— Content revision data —
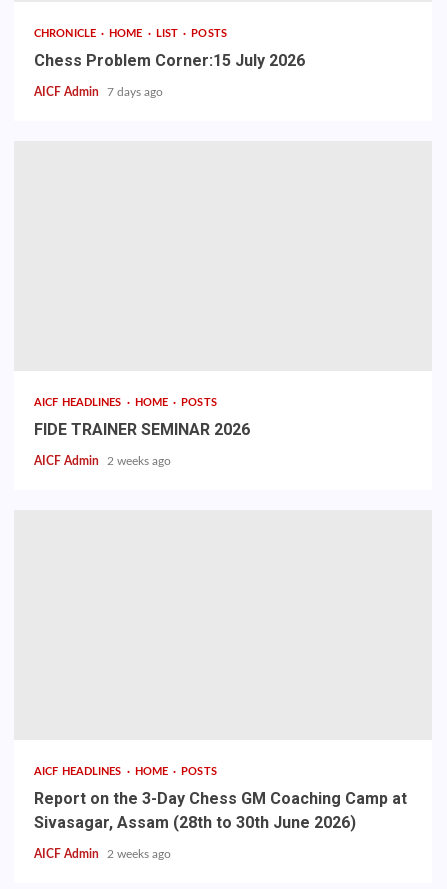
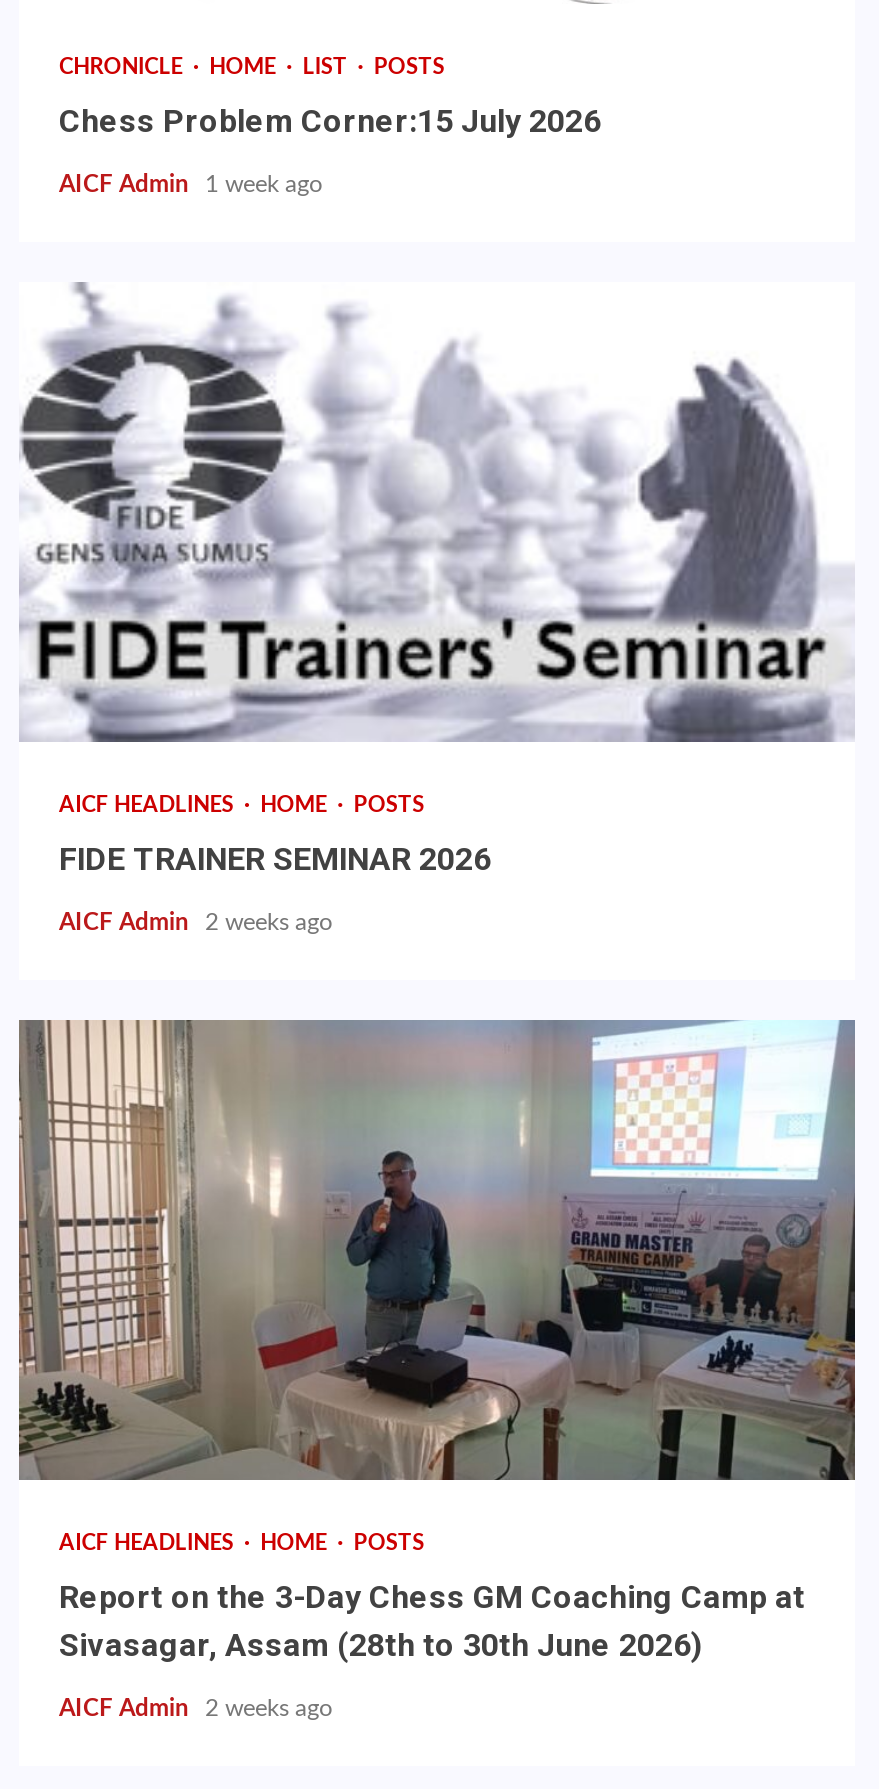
none -> [19,282,839,744] [image]
[34,86,163,98] AICF Admin 7 days ago -> [59,172,323,196] AICF Admin 1 week ago
none -> [17,1018,857,1482] [image]

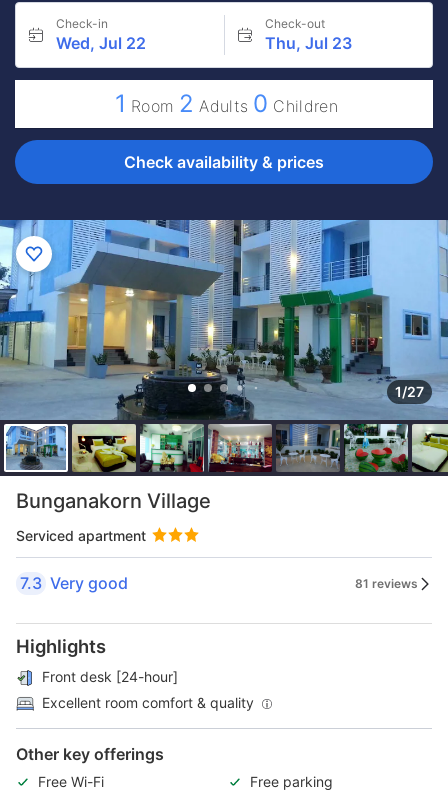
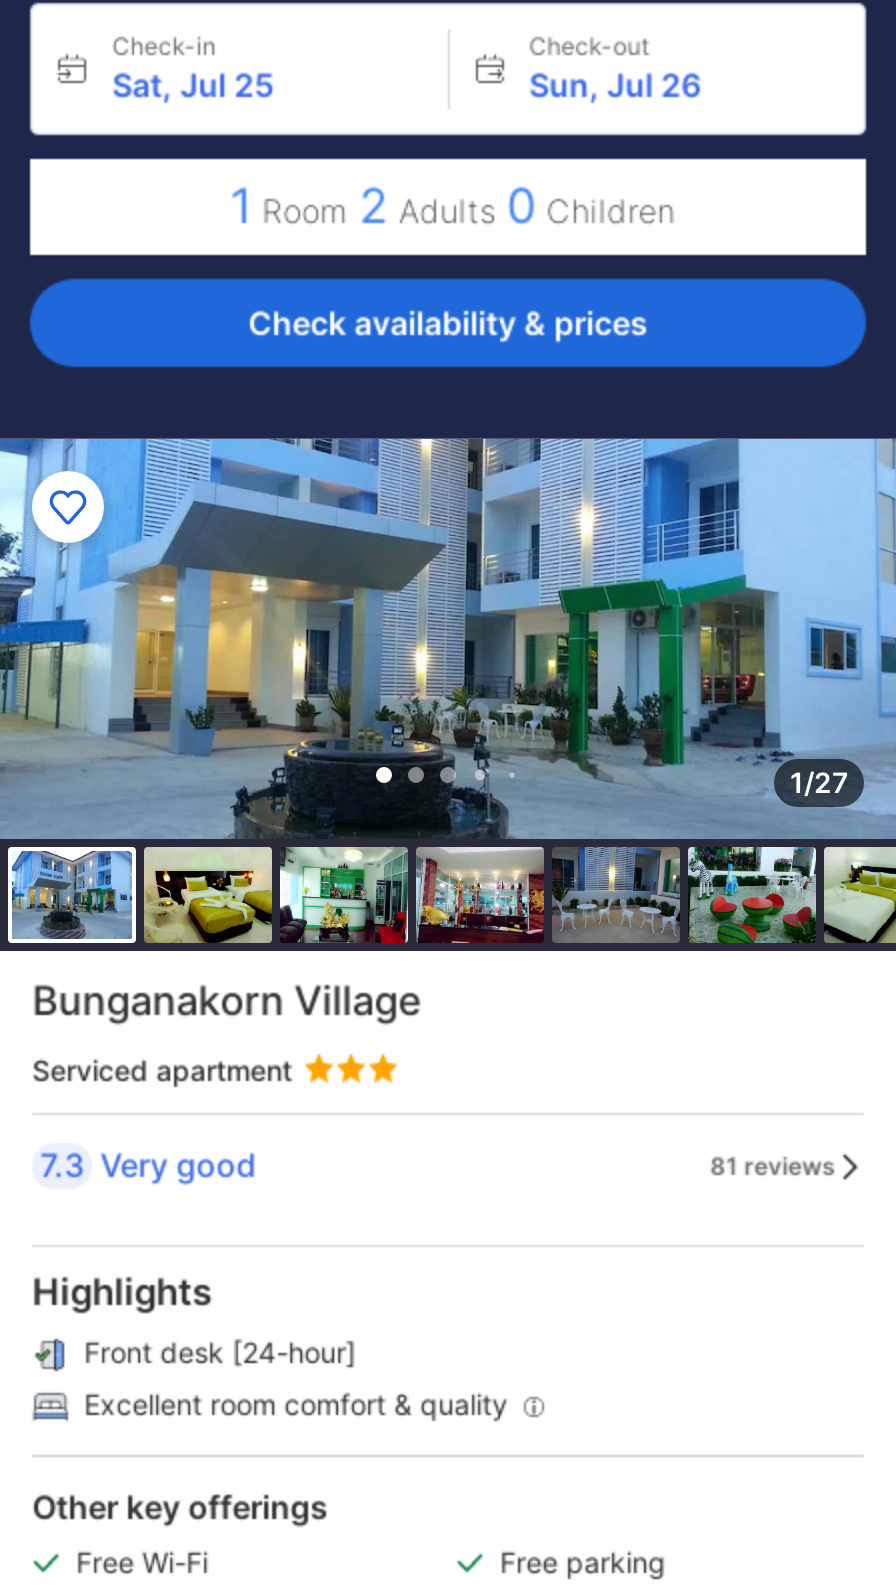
[56,33,146,53] Wed, Jul 22 -> [112,65,274,105] Sat, Jul 25
[264,33,352,53] Thu, Jul 23 -> [529,65,701,105] Sun, Jul 26

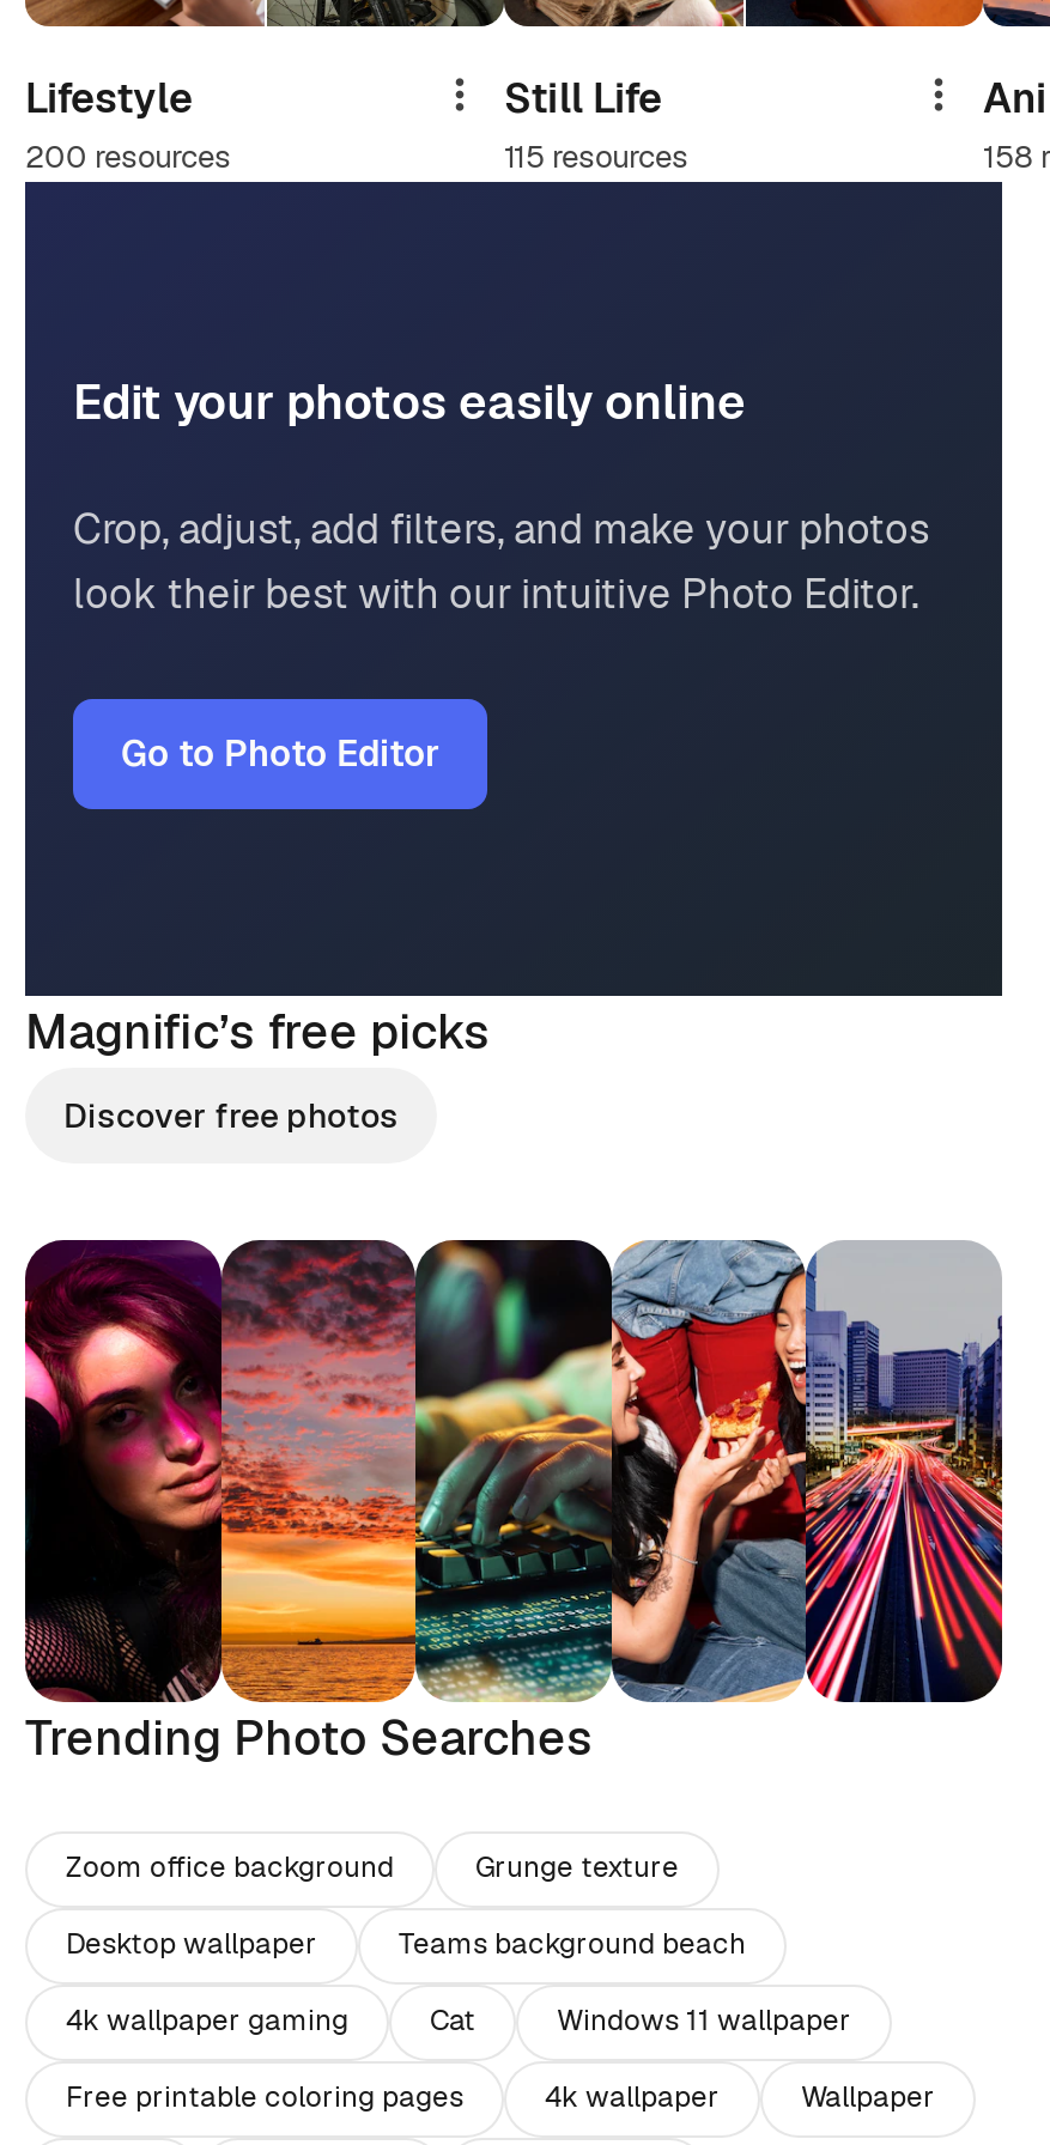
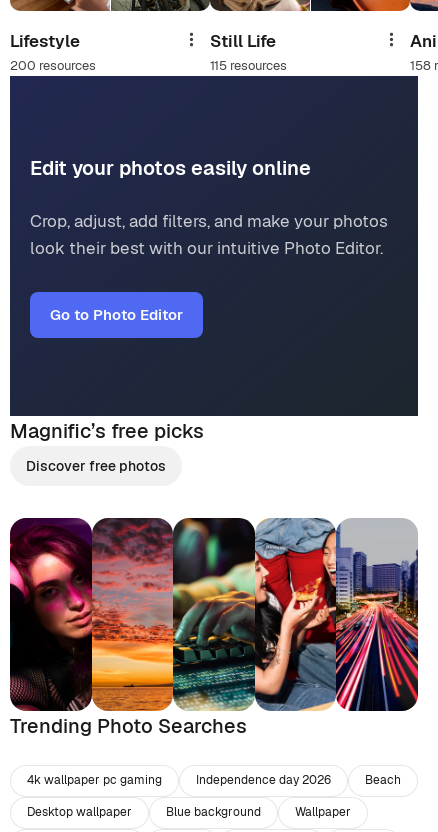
[66,1849,679,1888] Zoom office background | Grunge texture -> [27,772,401,788] 4k wallpaper pc gaming | Independence day 2026 | Beach
[66,1926,851,2117] Teams background beach | 4k wallpaper gaming | Cat | Windows 11 wallpaper | Free printable coloring pages | 4k wallpaper -> [166,804,261,820] Blue background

— Exercise objective —
Print from the line containing "[66,1849,679,1888] Zoom office" to the last line above, exactly as written.

— Result —
[66,1849,679,1888] Zoom office background | Grunge texture -> [27,772,401,788] 4k wallpaper pc gaming | Independence day 2026 | Beach
[66,1926,851,2117] Teams background beach | 4k wallpaper gaming | Cat | Windows 11 wallpaper | Free printable coloring pages | 4k wallpaper -> [166,804,261,820] Blue background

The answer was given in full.